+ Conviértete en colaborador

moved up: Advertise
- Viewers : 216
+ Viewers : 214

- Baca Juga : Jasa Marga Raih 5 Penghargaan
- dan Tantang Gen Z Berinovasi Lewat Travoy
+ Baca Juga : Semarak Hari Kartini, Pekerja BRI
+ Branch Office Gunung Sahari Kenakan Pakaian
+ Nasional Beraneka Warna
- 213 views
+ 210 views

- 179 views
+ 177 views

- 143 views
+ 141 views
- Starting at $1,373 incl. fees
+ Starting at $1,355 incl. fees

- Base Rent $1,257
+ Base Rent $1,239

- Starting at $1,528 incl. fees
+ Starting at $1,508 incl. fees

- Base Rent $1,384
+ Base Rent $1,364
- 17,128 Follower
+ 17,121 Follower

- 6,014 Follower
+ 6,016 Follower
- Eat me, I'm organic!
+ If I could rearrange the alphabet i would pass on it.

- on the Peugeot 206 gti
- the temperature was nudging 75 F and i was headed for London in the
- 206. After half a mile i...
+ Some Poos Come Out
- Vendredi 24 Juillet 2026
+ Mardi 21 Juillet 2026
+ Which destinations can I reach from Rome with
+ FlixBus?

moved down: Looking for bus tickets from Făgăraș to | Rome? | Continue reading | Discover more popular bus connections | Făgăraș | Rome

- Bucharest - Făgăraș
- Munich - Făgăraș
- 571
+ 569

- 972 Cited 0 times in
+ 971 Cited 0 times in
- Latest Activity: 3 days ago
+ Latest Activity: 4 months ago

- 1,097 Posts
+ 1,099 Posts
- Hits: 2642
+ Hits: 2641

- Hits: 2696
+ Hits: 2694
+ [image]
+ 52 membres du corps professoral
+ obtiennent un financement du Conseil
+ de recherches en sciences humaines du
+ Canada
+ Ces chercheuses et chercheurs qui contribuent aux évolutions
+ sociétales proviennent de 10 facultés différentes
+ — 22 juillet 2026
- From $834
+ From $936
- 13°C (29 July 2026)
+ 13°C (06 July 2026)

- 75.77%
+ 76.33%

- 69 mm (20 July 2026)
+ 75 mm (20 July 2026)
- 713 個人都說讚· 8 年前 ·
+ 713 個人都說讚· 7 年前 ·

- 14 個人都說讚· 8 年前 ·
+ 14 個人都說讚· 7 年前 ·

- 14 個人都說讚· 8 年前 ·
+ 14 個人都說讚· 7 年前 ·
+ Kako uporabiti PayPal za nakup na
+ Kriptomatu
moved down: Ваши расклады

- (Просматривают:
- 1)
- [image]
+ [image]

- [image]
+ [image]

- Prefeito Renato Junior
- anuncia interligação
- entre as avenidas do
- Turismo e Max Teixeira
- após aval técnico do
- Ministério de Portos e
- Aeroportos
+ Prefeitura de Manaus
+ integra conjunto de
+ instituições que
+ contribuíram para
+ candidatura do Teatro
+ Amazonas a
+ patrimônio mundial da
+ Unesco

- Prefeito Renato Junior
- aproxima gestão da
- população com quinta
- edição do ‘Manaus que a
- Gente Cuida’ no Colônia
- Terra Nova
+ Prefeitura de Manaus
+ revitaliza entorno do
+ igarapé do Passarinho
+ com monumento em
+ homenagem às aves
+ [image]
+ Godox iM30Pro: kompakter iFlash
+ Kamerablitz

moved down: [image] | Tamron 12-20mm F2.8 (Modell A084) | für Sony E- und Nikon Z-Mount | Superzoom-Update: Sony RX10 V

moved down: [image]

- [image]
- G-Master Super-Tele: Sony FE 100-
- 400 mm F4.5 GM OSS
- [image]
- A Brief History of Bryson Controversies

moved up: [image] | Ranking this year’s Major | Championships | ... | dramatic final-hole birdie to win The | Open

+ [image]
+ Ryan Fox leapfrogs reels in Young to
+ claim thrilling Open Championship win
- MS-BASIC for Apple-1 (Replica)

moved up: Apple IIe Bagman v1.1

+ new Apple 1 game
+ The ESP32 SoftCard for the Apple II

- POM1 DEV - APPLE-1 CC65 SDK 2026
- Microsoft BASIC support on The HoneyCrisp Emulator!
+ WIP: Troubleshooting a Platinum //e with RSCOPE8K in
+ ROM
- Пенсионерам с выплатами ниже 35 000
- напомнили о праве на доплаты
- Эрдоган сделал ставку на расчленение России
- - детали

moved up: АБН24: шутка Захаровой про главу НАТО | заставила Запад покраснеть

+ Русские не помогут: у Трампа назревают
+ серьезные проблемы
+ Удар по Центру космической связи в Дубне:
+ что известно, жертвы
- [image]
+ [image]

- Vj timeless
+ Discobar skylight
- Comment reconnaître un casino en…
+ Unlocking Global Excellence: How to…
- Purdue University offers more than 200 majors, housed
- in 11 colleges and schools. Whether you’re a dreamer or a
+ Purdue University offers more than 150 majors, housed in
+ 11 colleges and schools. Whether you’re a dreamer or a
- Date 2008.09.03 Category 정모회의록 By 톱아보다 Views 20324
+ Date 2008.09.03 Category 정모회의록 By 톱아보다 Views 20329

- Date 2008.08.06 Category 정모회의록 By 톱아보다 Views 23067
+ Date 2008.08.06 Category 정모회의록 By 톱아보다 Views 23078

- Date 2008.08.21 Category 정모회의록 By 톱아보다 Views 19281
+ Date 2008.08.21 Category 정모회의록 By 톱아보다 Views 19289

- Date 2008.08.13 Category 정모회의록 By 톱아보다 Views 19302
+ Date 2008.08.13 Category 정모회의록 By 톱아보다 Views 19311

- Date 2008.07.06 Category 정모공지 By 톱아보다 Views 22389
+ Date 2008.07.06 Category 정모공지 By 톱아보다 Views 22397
....
Work to be completed: Each line of the data should be reproduced exactly as it appears.

Your response:
+ Conviértete en colaborador

moved up: Advertise
- Viewers : 216
+ Viewers : 214

- Baca Juga : Jasa Marga Raih 5 Penghargaan
- dan Tantang Gen Z Berinovasi Lewat Travoy
+ Baca Juga : Semarak Hari Kartini, Pekerja BRI
+ Branch Office Gunung Sahari Kenakan Pakaian
+ Nasional Beraneka Warna
- 213 views
+ 210 views

- 179 views
+ 177 views

- 143 views
+ 141 views
- Starting at $1,373 incl. fees
+ Starting at $1,355 incl. fees

- Base Rent $1,257
+ Base Rent $1,239

- Starting at $1,528 incl. fees
+ Starting at $1,508 incl. fees

- Base Rent $1,384
+ Base Rent $1,364
- 17,128 Follower
+ 17,121 Follower

- 6,014 Follower
+ 6,016 Follower
- Eat me, I'm organic!
+ If I could rearrange the alphabet i would pass on it.

- on the Peugeot 206 gti
- the temperature was nudging 75 F and i was headed for London in the
- 206. After half a mile i...
+ Some Poos Come Out
- Vendredi 24 Juillet 2026
+ Mardi 21 Juillet 2026
+ Which destinations can I reach from Rome with
+ FlixBus?

moved down: Looking for bus tickets from Făgăraș to | Rome? | Continue reading | Discover more popular bus connections | Făgăraș | Rome

- Bucharest - Făgăraș
- Munich - Făgăraș
- 571
+ 569

- 972 Cited 0 times in
+ 971 Cited 0 times in
- Latest Activity: 3 days ago
+ Latest Activity: 4 months ago

- 1,097 Posts
+ 1,099 Posts
- Hits: 2642
+ Hits: 2641

- Hits: 2696
+ Hits: 2694
+ [image]
+ 52 membres du corps professoral
+ obtiennent un financement du Conseil
+ de recherches en sciences humaines du
+ Canada
+ Ces chercheuses et chercheurs qui contribuent aux évolutions
+ sociétales proviennent de 10 facultés différentes
+ — 22 juillet 2026
- From $834
+ From $936
- 13°C (29 July 2026)
+ 13°C (06 July 2026)

- 75.77%
+ 76.33%

- 69 mm (20 July 2026)
+ 75 mm (20 July 2026)
- 713 個人都說讚· 8 年前 ·
+ 713 個人都說讚· 7 年前 ·

- 14 個人都說讚· 8 年前 ·
+ 14 個人都說讚· 7 年前 ·

- 14 個人都說讚· 8 年前 ·
+ 14 個人都說讚· 7 年前 ·
+ Kako uporabiti PayPal za nakup na
+ Kriptomatu
moved down: Ваши расклады

- (Просматривают:
- 1)
- [image]
+ [image]

- [image]
+ [image]

- Prefeito Renato Junior
- anuncia interligação
- entre as avenidas do
- Turismo e Max Teixeira
- após aval técnico do
- Ministério de Portos e
- Aeroportos
+ Prefeitura de Manaus
+ integra conjunto de
+ instituições que
+ contribuíram para
+ candidatura do Teatro
+ Amazonas a
+ patrimônio mundial da
+ Unesco

- Prefeito Renato Junior
- aproxima gestão da
- população com quinta
- edição do ‘Manaus que a
- Gente Cuida’ no Colônia
- Terra Nova
+ Prefeitura de Manaus
+ revitaliza entorno do
+ igarapé do Passarinho
+ com monumento em
+ homenagem às aves
+ [image]
+ Godox iM30Pro: kompakter iFlash
+ Kamerablitz

moved down: [image] | Tamron 12-20mm F2.8 (Modell A084) | für Sony E- und Nikon Z-Mount | Superzoom-Update: Sony RX10 V

moved down: [image]

- [image]
- G-Master Super-Tele: Sony FE 100-
- 400 mm F4.5 GM OSS
- [image]
- A Brief History of Bryson Controversies

moved up: [image] | Ranking this year’s Major | Championships | ... | dramatic final-hole birdie to win The | Open

+ [image]
+ Ryan Fox leapfrogs reels in Young to
+ claim thrilling Open Championship win
- MS-BASIC for Apple-1 (Replica)

moved up: Apple IIe Bagman v1.1

+ new Apple 1 game
+ The ESP32 SoftCard for the Apple II

- POM1 DEV - APPLE-1 CC65 SDK 2026
- Microsoft BASIC support on The HoneyCrisp Emulator!
+ WIP: Troubleshooting a Platinum //e with RSCOPE8K in
+ ROM
- Пенсионерам с выплатами ниже 35 000
- напомнили о праве на доплаты
- Эрдоган сделал ставку на расчленение России
- - детали

moved up: АБН24: шутка Захаровой про главу НАТО | заставила Запад покраснеть

+ Русские не помогут: у Трампа назревают
+ серьезные проблемы
+ Удар по Центру космической связи в Дубне:
+ что известно, жертвы
- [image]
+ [image]

- Vj timeless
+ Discobar skylight
- Comment reconnaître un casino en…
+ Unlocking Global Excellence: How to…
- Purdue University offers more than 200 majors, housed
- in 11 colleges and schools. Whether you’re a dreamer or a
+ Purdue University offers more than 150 majors, housed in
+ 11 colleges and schools. Whether you’re a dreamer or a
- Date 2008.09.03 Category 정모회의록 By 톱아보다 Views 20324
+ Date 2008.09.03 Category 정모회의록 By 톱아보다 Views 20329

- Date 2008.08.06 Category 정모회의록 By 톱아보다 Views 23067
+ Date 2008.08.06 Category 정모회의록 By 톱아보다 Views 23078

- Date 2008.08.21 Category 정모회의록 By 톱아보다 Views 19281
+ Date 2008.08.21 Category 정모회의록 By 톱아보다 Views 19289

- Date 2008.08.13 Category 정모회의록 By 톱아보다 Views 19302
+ Date 2008.08.13 Category 정모회의록 By 톱아보다 Views 19311

- Date 2008.07.06 Category 정모공지 By 톱아보다 Views 22389
+ Date 2008.07.06 Category 정모공지 By 톱아보다 Views 22397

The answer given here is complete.